> **DATA PROVIDED**:
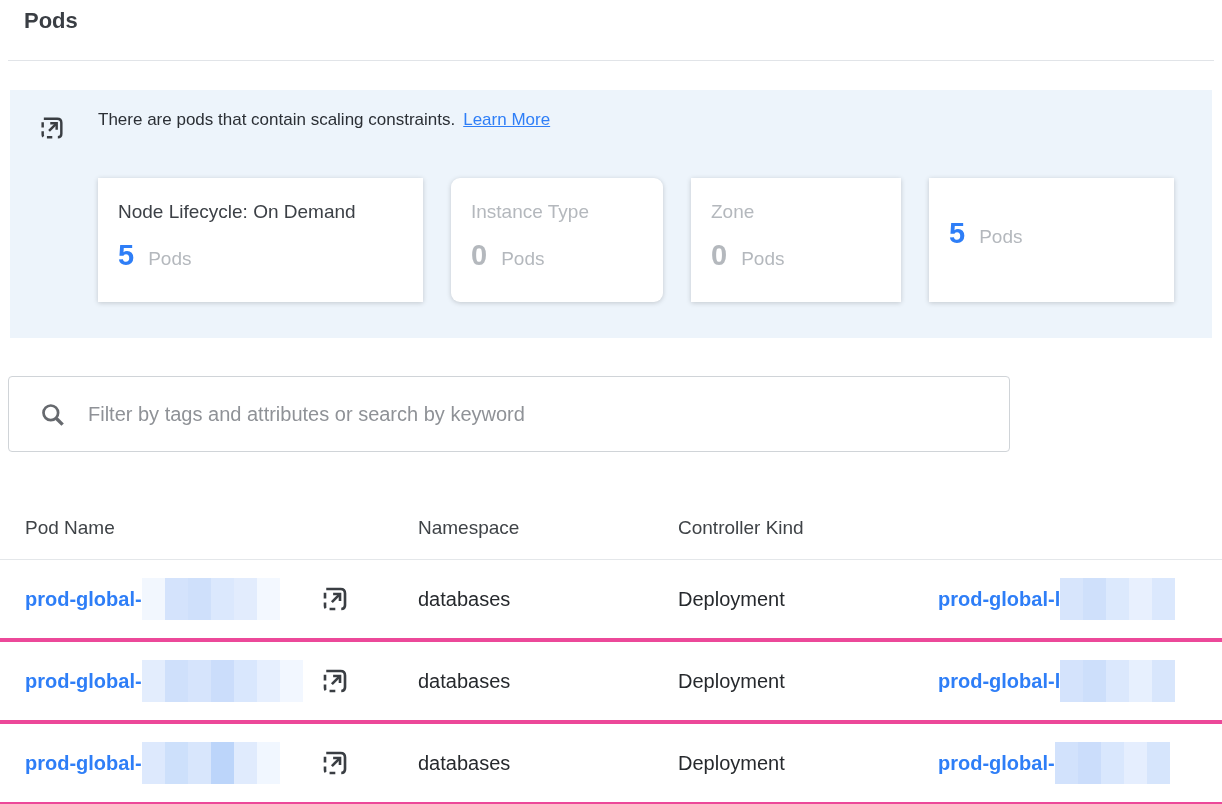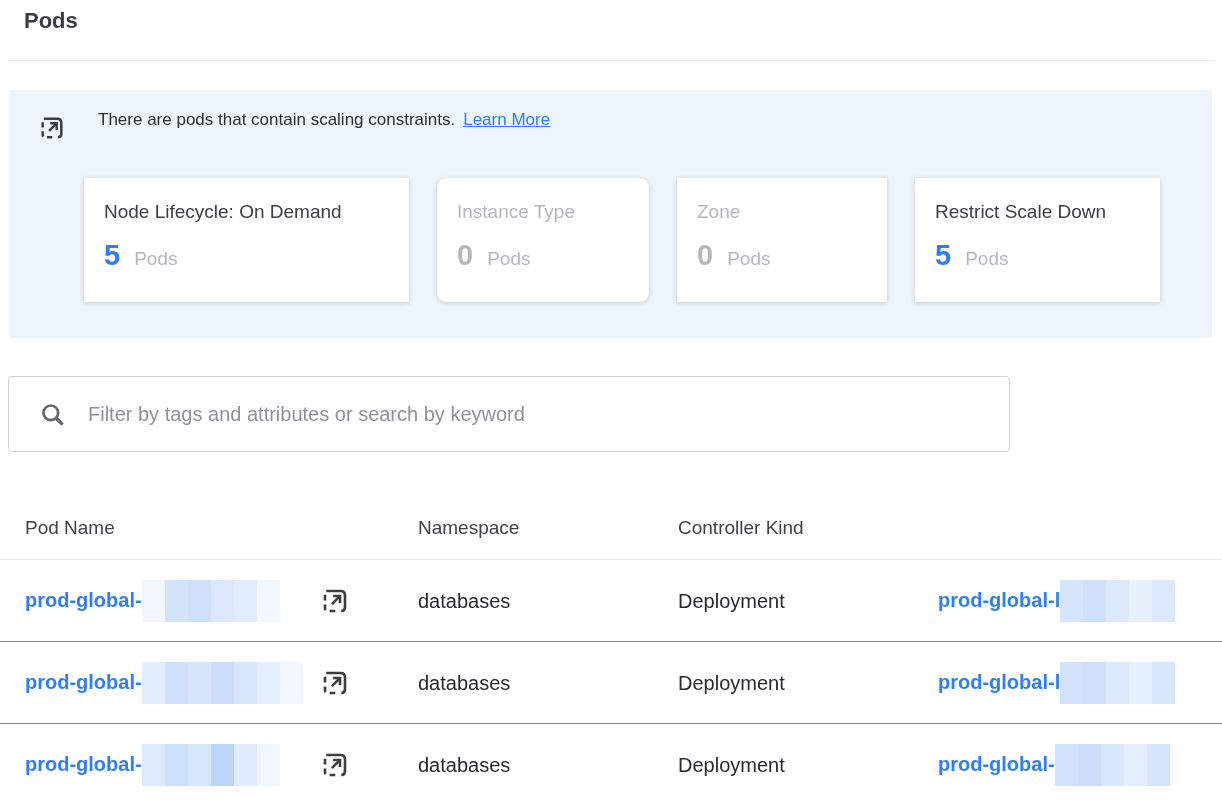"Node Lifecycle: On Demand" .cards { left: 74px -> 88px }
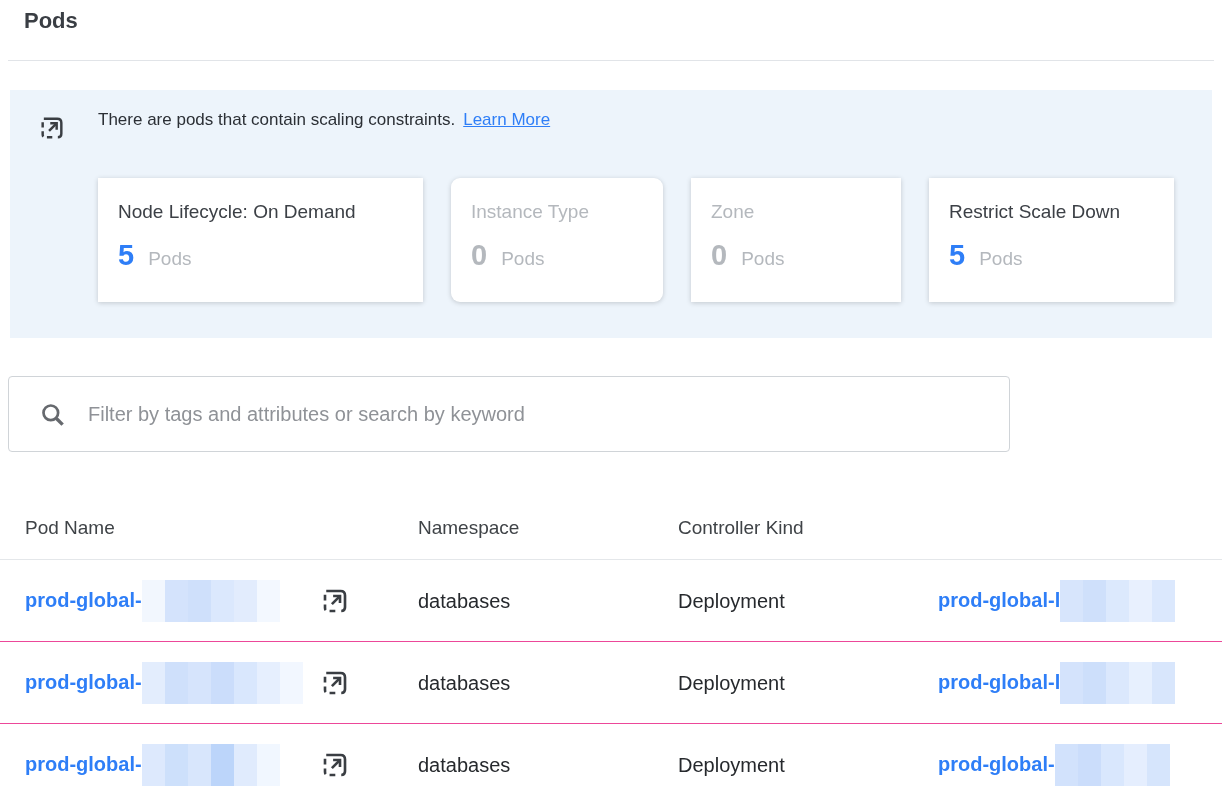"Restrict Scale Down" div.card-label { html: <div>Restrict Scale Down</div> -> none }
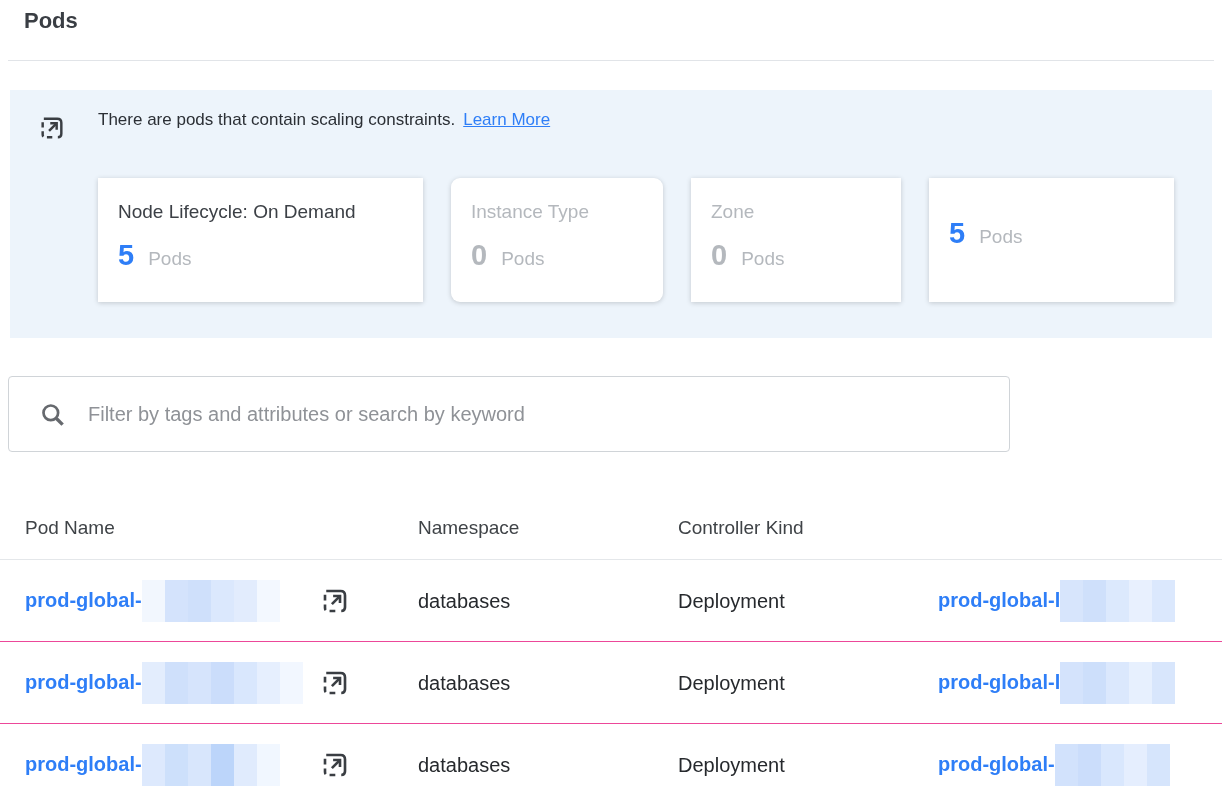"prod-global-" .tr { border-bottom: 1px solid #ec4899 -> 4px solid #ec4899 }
--
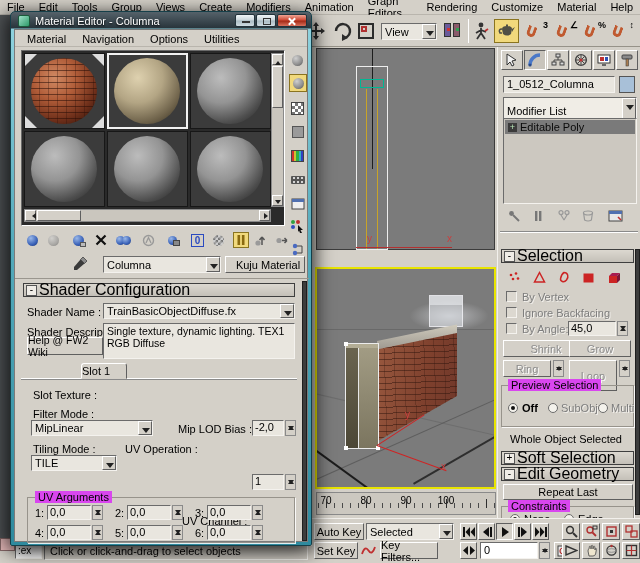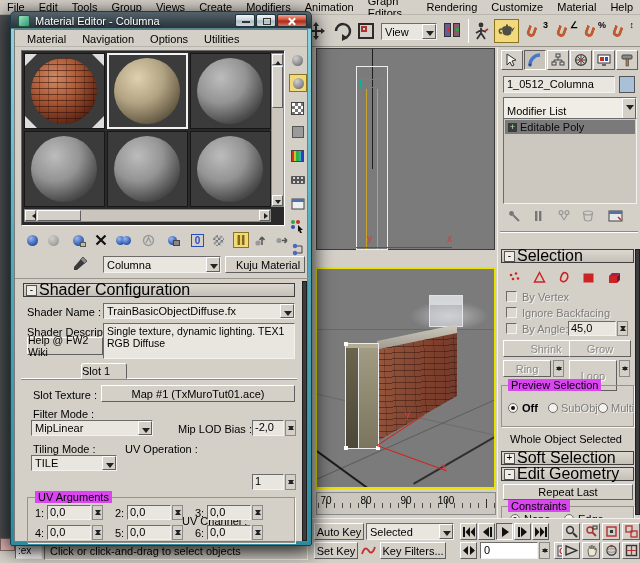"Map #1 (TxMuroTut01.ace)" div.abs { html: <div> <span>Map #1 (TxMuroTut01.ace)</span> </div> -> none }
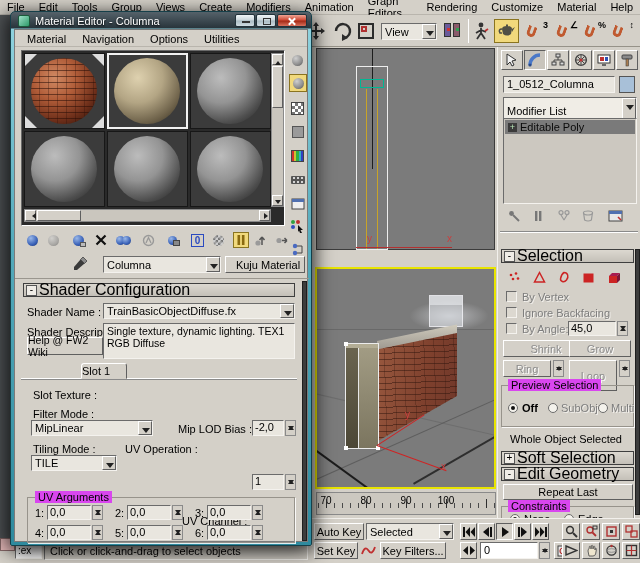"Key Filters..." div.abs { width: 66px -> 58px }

> **WORK INSTRUCTIONS**: Look above for the line containing "left: 74px ->" and the line containing "border-bottom: 1px solid", then reproduce both and everything between them exactly, pictures omitted.

> **RESPONSE TO THE EXERCISE**:
"Node Lifecycle: On Demand" .cards { left: 74px -> 88px }
"Restrict Scale Down" div.card-label { html: <div>Restrict Scale Down</div> -> none }
"prod-global-" .tr { border-bottom: 1px solid #ec4899 -> 4px solid #ec4899 }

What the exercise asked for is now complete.